This was a flat-out enjoyable game to watch. UNC was an unseeded Cinderella team going against the top-seeded Terps. This game, like in 2009, also needs to have the semifinals mentioned as context. Maryland was coming off a game that could also be on this list: a 15-14 overtime win against speed-loving Brown. UNC used a huge offensive effort to overcome Loyola, 18-13. These three games formed one of the best championship weekends in recent memory. No game was a dud, and everyone played great.
Even though this game wasn’t a true back and forth, it did have four lead changes, and starting with the second quarter, no team ever led by more than two. And like many games on this list, capping it all off with a multiple possession overtime was just icing on the cake.
#5: 2004 NCAA Men’s DI Championship – Syracuse vs. Navy
When I was in Boston visiting friends before the 2009 championship game, I had to explain what Syracuse lacrosse really was in a better context for them to understand. The best I could come up with at that point was that they were the evil empire, except that they would actually win. This game is really what I had in mind when making that comparison.

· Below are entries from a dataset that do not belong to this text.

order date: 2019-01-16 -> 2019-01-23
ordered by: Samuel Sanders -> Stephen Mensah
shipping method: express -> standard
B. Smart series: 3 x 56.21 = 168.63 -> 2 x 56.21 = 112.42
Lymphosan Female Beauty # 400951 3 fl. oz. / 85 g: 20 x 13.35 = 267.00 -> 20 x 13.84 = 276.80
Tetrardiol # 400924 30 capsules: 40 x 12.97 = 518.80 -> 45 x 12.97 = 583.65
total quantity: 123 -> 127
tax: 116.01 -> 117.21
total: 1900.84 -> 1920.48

Syracuse already had more NCAA championships than nearly everyone, Mikey Powell was established as Mikey Powell, and there wasn’t too much to “prove.” Then you have Navy, on Memorial Day, playing in Baltimore. The Midshipmen had one of the most special teams they’d ever assemble, and the storyline to go along with it. If there was ever a time for Navy to win a title in anything, it was this game on this day. I remember reading that even Syracuse head coach John Desko joked after reading the paper in the morning that even he was tempted to root against Syracuse when the backdrop of everything was considered.

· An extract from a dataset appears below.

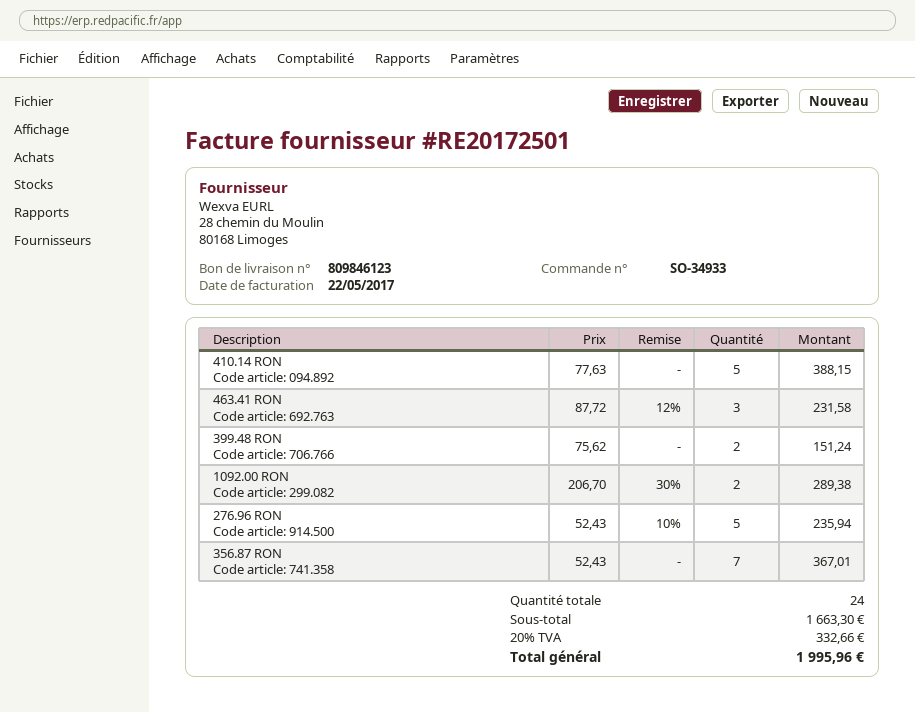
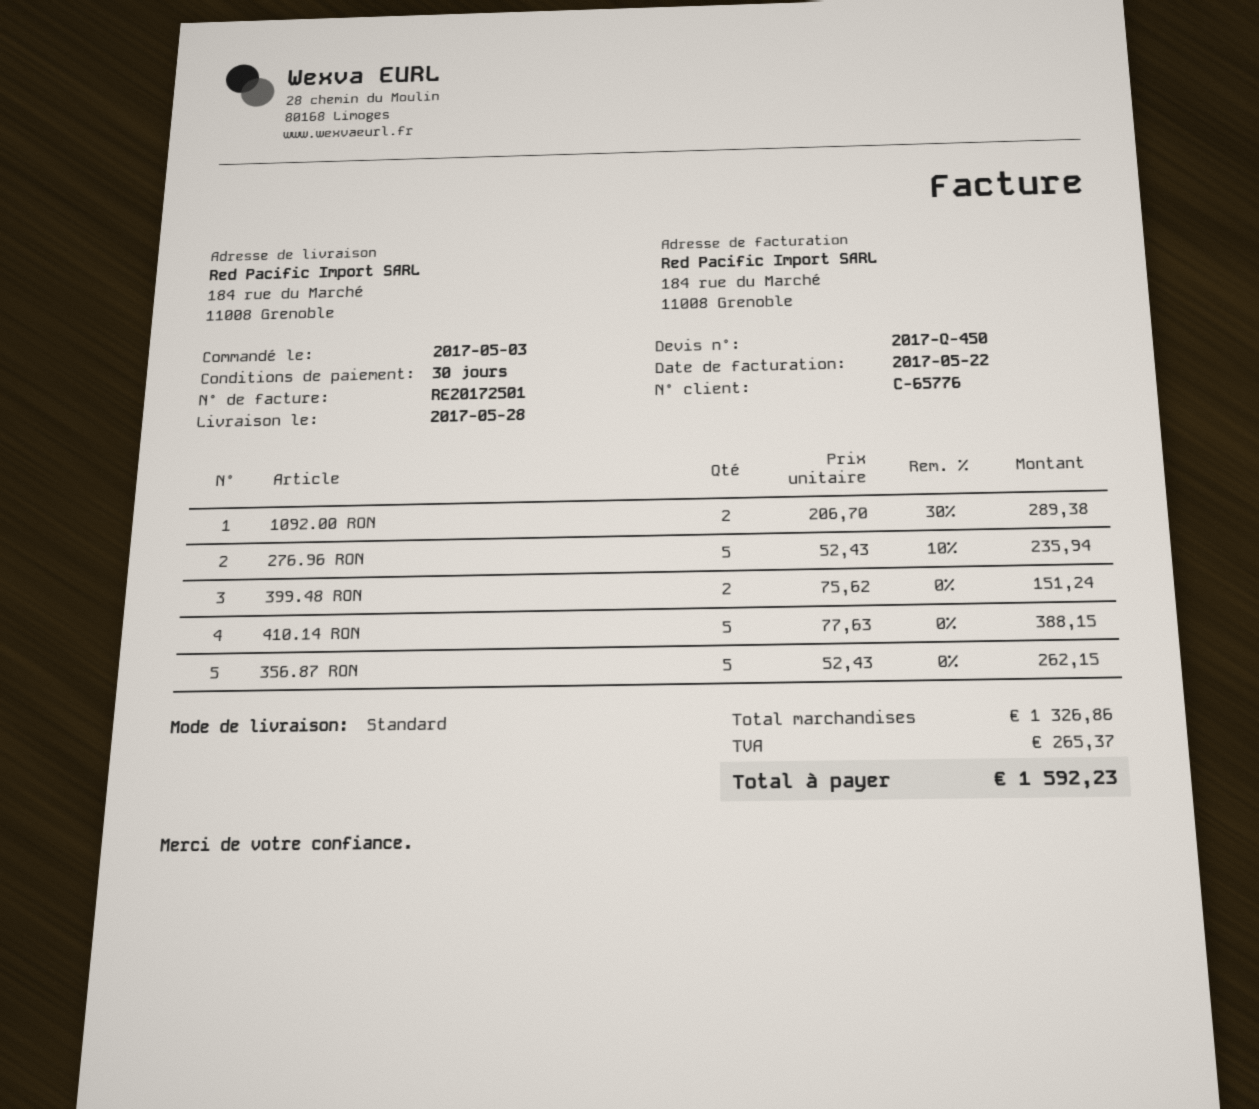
463.41 RON: 3 x 87.72 - 12% = 231.58 -> none
356.87 RON: 7 x 52.43 = 367.01 -> 5 x 52.43 = 262.15
subtotal: 1663.30 -> 1326.86
tax: 332.66 -> 265.37
total: 1995.96 -> 1592.23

So, what actually happened? Syracuse won by a goal with a late comeback, and despite Navy’s best efforts, it could not tie it up at the end. This game is another that was truly entertaining from start to finish and deserves to be on this list even without anything you mentioned regarding everything off the field.
The Best of the Rest
Those five were the clear favorites from the “voting,” but that isn’t to say that’s it. These games were also great in their own right:
2010 NCAA Men’s DI Championship – Duke vs. Notre Dame
Duke’s first championship, and if you love defense, you’ll love this game. This was a game where absolutely everything was earned by both teams. It also goes down as Scotty Rodgers turning in the best championship weekend performance I’ve ever seen from a goalie, which makes it all the more tragic how the winner was finally determined. But for Duke, this game, and especially the final seconds, will live in program lore forever.

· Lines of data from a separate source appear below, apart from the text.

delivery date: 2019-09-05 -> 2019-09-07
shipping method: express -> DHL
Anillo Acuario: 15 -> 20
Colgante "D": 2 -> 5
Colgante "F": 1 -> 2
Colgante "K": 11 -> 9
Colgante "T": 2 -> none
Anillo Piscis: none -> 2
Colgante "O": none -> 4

1992 NCAA Men’s DI Championship – Princeton vs. Syracuse
This one was a game of some interesting firsts. To begin, it was the first title for Princeton, kicking off what would be a solid decade of dominance under Bill Tierney. Interestingly enough, it’s the second game where Dave Morrow’s gear gets a mention, because this was the first game where he brought out the titanium shafts, which was the unofficial birth of Warrior Lacrosse. The game itself was electric, though. Syracuse was still loaded, riding high in the post-Gait years under Roy Simmons Jr. But despite a second half where Syracuse outscored Princeton, 7-2, this game went into extra periods, eventually with Princeton taking it in the second overtime.
2000 NLL Champions Cup – Rochester vs. Toronto
The first professional game to make this list of the best lacrosse games ever, this is another where the names playing were nothing short of incredible.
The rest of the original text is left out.